Editor’s note: This article was initially published in The Daily Gazette, Swarthmore’s online, daily newspaper founded in Fall 1996. As of Fall 2018, the DG has merged with The Phoenix. See the about page to read more about the DG.
In a New York Times op-ed published Saturday, Noah Bernstein, an education program associate at the New World Foundation, argued that monthly payment plans, like the one Swarthmore has in place, burden students and their families with “hidden costs.” He writes:
In the past, families and students covered their tuition with lump payments at the beginning of each semester. To ease the burden of such large bills — recent data shows that tuition and fees have increased 439 percent from 1982 to 2007 — many colleges have instituted monthly payment plans, while charging zero interest. Even many families that could afford to pay an entire semester upfront find such plans appealing.
Though such plans have undoubtedly allowed a greater number of modest-income students to go to college, they can actually end up unintentionally raising tuition costs. While the plans typically don’t charge a fee for payments made by check or direct deposit, they tack on a hefty charge for credit card payments.
Why? Because most institutions outsource the management of their plans to private companies, which have to make a profit. They charge universities a fee for processing credit card payments, and the schools pass those costs on to students and families, amounting to over a thousand dollars or more per year in some cases.

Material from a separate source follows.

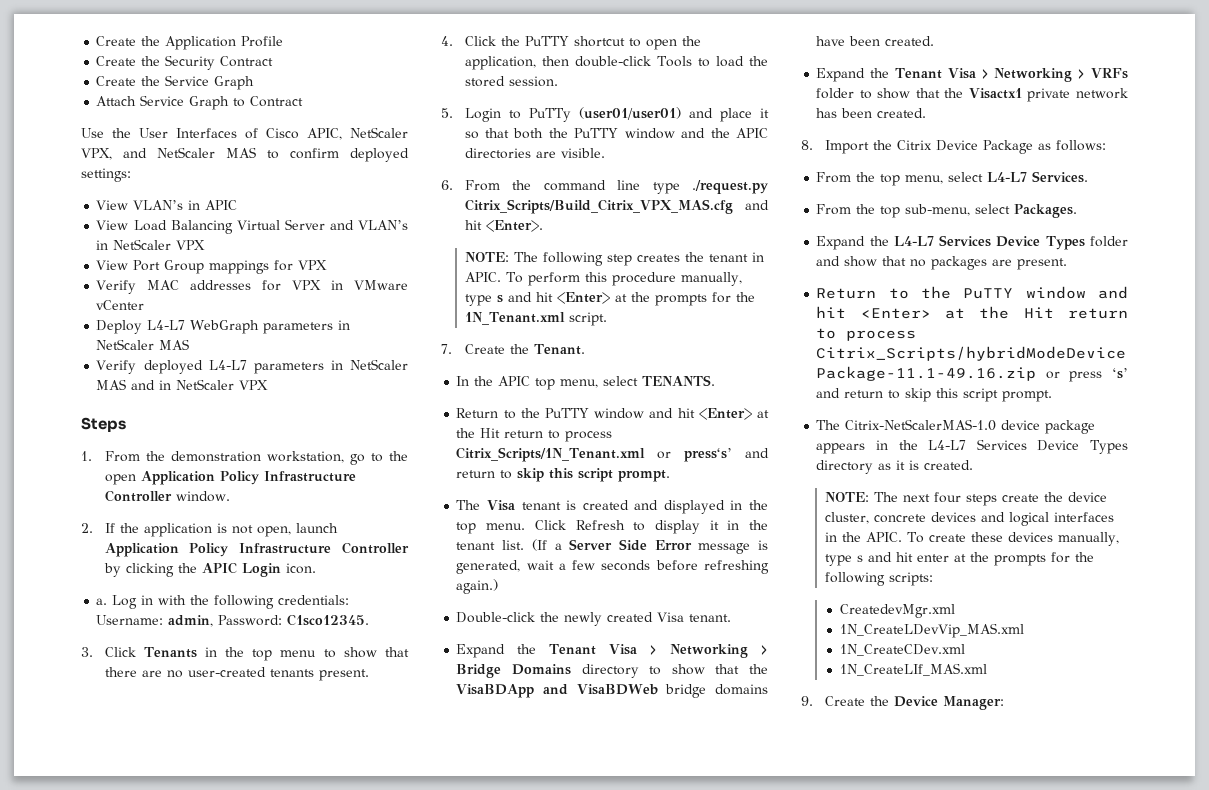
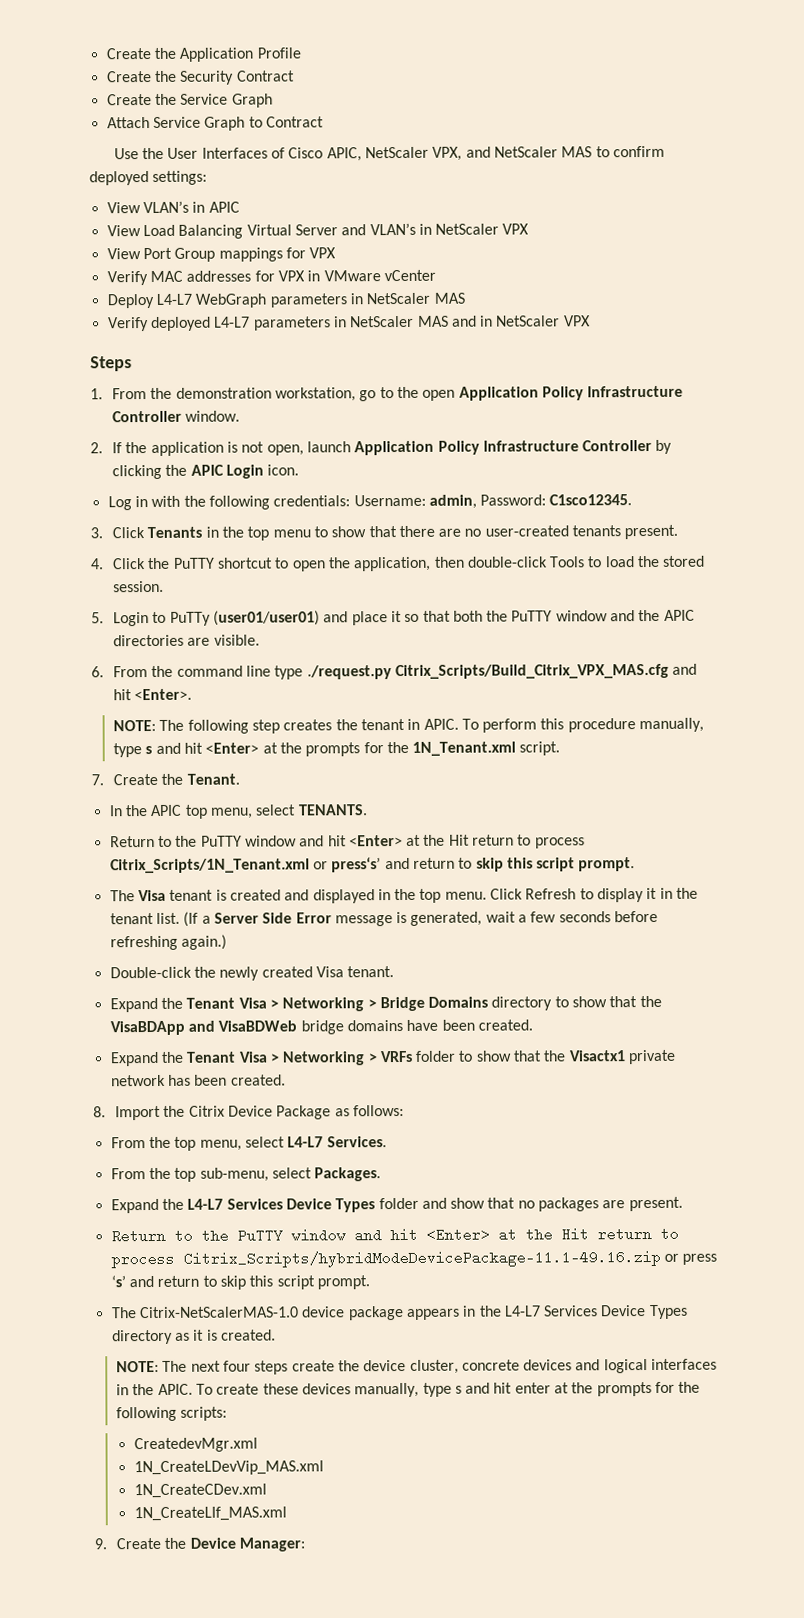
[96,598,108,605] a. -> (300, 470) none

For example, some of the top liberal arts colleges in America, including Williams, Amherst and Wellesley, use a company called Tuition Management Services, where the fee is 2.99 percent for each payment made by credit card. At Amherst, where tuition, room and board cost $53,370, that’s an extra $1,595 if all payments are made by credit card. Even at Swarthmore, which runs its plan in-house, the fee is 2.6 percent, or an extra $1,330 a year (emphasis added).
This is a developing story; The Gazette has not yet sought comment from the Administration.
I’m not sure I see a problem with this–Swarthmore, and every other place that accepts credit cards, needs to pay a fee to credit card processors. Square is making waves for offering a flat 2.75% fee–Swarthmore’s charge is well below that.
Also, were I to pay for Swarthmore with my current credit card, I’d get 2% cash back. Where do people think that money is coming from? If I’m getting 2%, the credit card companies are sure as hell getting more.
I strongly suspect that Visa/Mastercard/AmEx are the ones making a profit here, not Swarthmore–though perhaps TMS is making a modest profit on the side.
There is a legitimate argument about the rapid increase in the cost of college, and is a debate that should be (and is being) had. But this is a bit of a red herring.
So what?
Anyone can avoid the 2% charge for using a credit card to pay tuition:
Write a check.
Why complain about what is simply a choice and a convenience for some people? Why is this simple fact forgotten?
This article is simply an illustration of why an economics class should be a college general requirement. (And a requirement for every NYT journalist.)
I’m unclear how an academic economics class would teach anything about this issue … ?
Perhaps a “where the money goes” class would be useful, however, getting a sense of how all major
Economics tells us that people change their behavior when incentivized to do so, as with an extra fee for paying with credit card simply causes them to pay with a check. That said, incentives only work when people know about them, so, while payment plans aren’t the center of the college tuition debate, informing people of the incentive to pay via check is also economically important.